For the Emperor is a science fiction and military fiction novel written by British author Alex Stewart under the pseudonym of Sandy Mitchell, first published by Black Library in 2003 in paperback form. The novel has since been re-printed in hardback and in several other languages, including French. It is the first title in the Ciaphas Cain series of novels, taking place within the canon of Warhammer 40,000. It follows the eponymous Ciaphas Cain, a Commissar in service to the Imperial Guard's Valhallan 597th Regiment.

The story is presented in the form of Cain's personal memoirs, occasionally interrupted by Inquisitor Amberly Vail's humorous comments in the form of various anecdotes and commentaries, helping to provide additional information for the reader as Cain himself is an unreliable narrator. Other characters' perspectives are also provided, such as extracts from Sulla's (a Guardswoman of the 597th) own memoirs and official Imperial texts.

Plot

Commissar Ciaphas Cain, a famed member of the Imperial Guard, and his aide-de-camp Gunner First Class Jurgen are transferred to the Valhallan 296th-301st, a composite Guard unit in transit aboard a spaceship, formed from the remnants of the Valhallan 296th and 301st Regiments after both sustained grievous losses. He is introduced to Colonel Kasteen and Major Broklaw, the highest-ranking officers from both regiments. Cain discovers that tensions between the members of the two regiments are rising rapidly due to clashing centuries-old traditions. The tension comes to a head when a riot breaks out in a mess hall, with multiple casualties within the both regiments and the ship's crew.
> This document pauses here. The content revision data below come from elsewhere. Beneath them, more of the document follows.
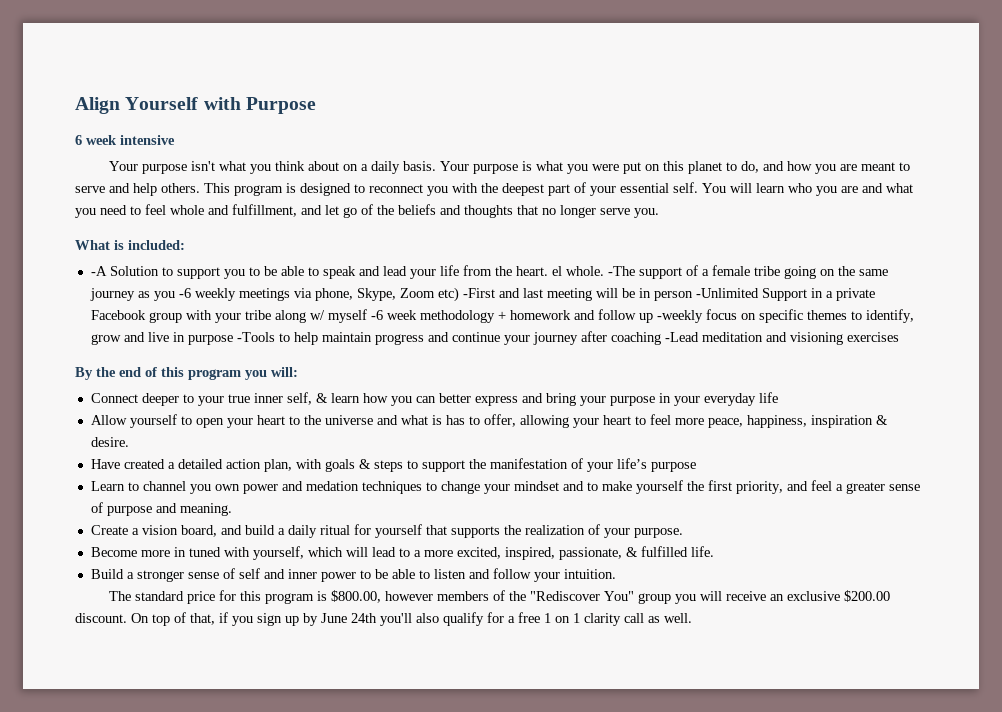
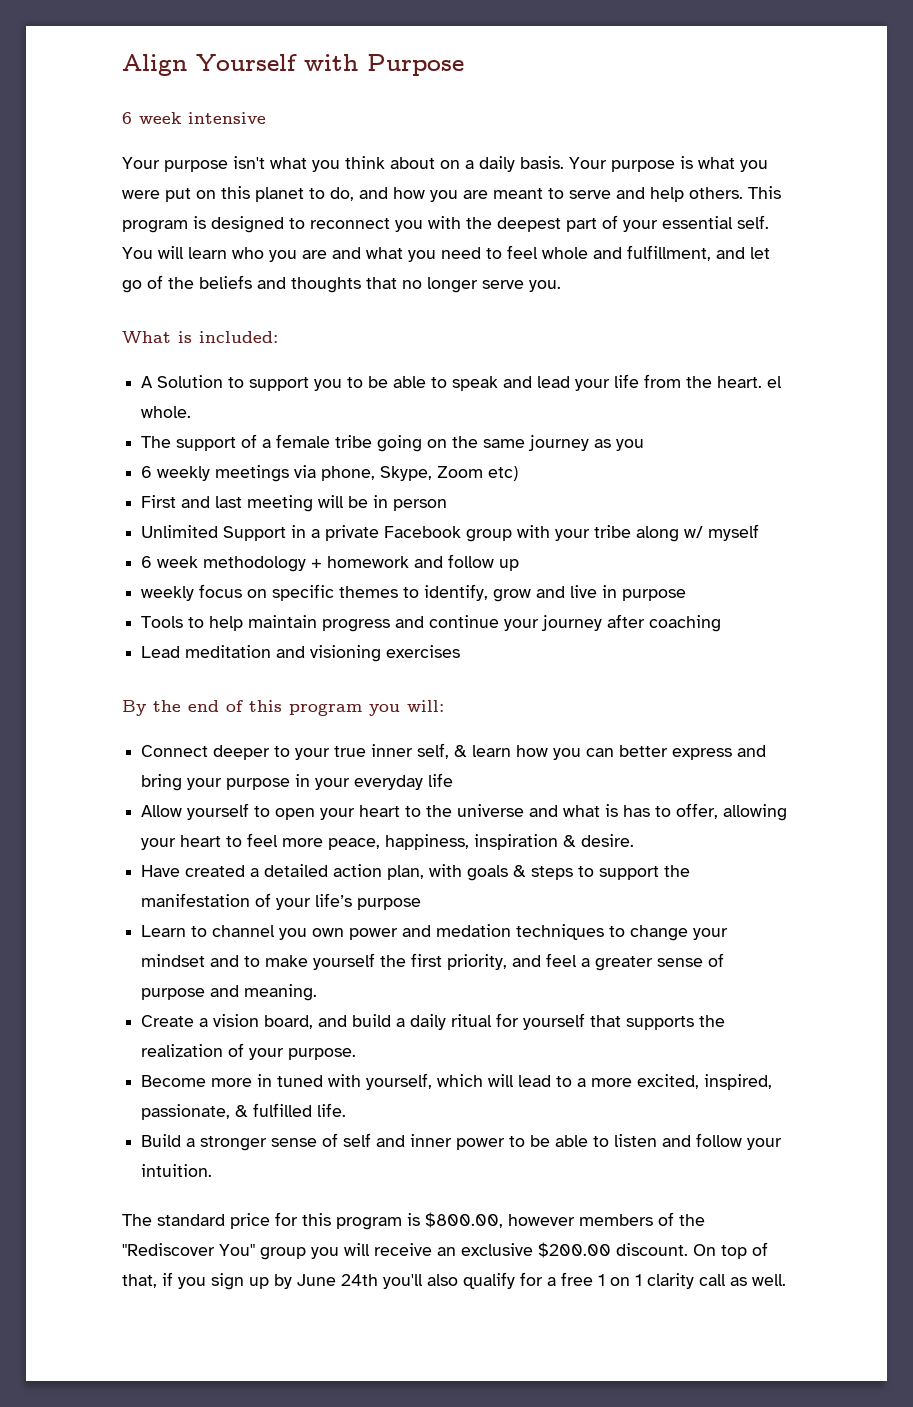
[90,266,107,276] -A -> [141,376,154,388] A
[607,266,635,276] -The -> [141,436,172,448] // The
[178,288,191,298] -6 -> [141,466,153,478] // 6
[462,288,495,298] -First -> [141,495,177,508] // First
[695,288,759,298] -Unlimited -> [141,525,219,538] // Unlimited
[370,310,383,320] -6 -> [141,556,153,568] // 6
[656,310,703,323] -weekly -> [141,586,195,601] // weekly
[236,332,275,342] -Tools -> [141,616,184,628] // Tools
[664,332,699,342] -Lead -> [141,646,181,658] // Lead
With some luck and wit, Cain manages to defuse the situation, placating the angered ship crew and forging new unity between the Guardsmen of the Valhallan 597th, formed from the merger of the 296th and 301st. Members of the 597th responsible for the riot are sentenced to undertake suicide missions in the future.

Some time later, the 597th are assigned to the backwater planet of Gravalax as a show of force since the planet's locals have begun to defect to the Tau, a race of expansionist aliens. At a diplomatic event organised by Planetary Governor Grice, a Tau diplomat is assassinated, causing tensions to rise. Nearly immediately after, conflict breaks out across the capital, with civilian rioters and Planetary Defence Force troops fighting against and on the side of both Imperial and Tau forces. Cain and Lord General Zyvan are able to discover the presence of a conspiracy on Gravalax to initiate conflict between the Tau and the Imperium to unknown ends. During an operation to suppress the chaos, Cain and the convicted members of the 597th are recruited by Ordo Xenos Inquisitor Amberly Vail to go on a reconnaissance mission to the underground depths of Gravalax's capital city to uncover the conspiracy, where they join forces with a Tau unit.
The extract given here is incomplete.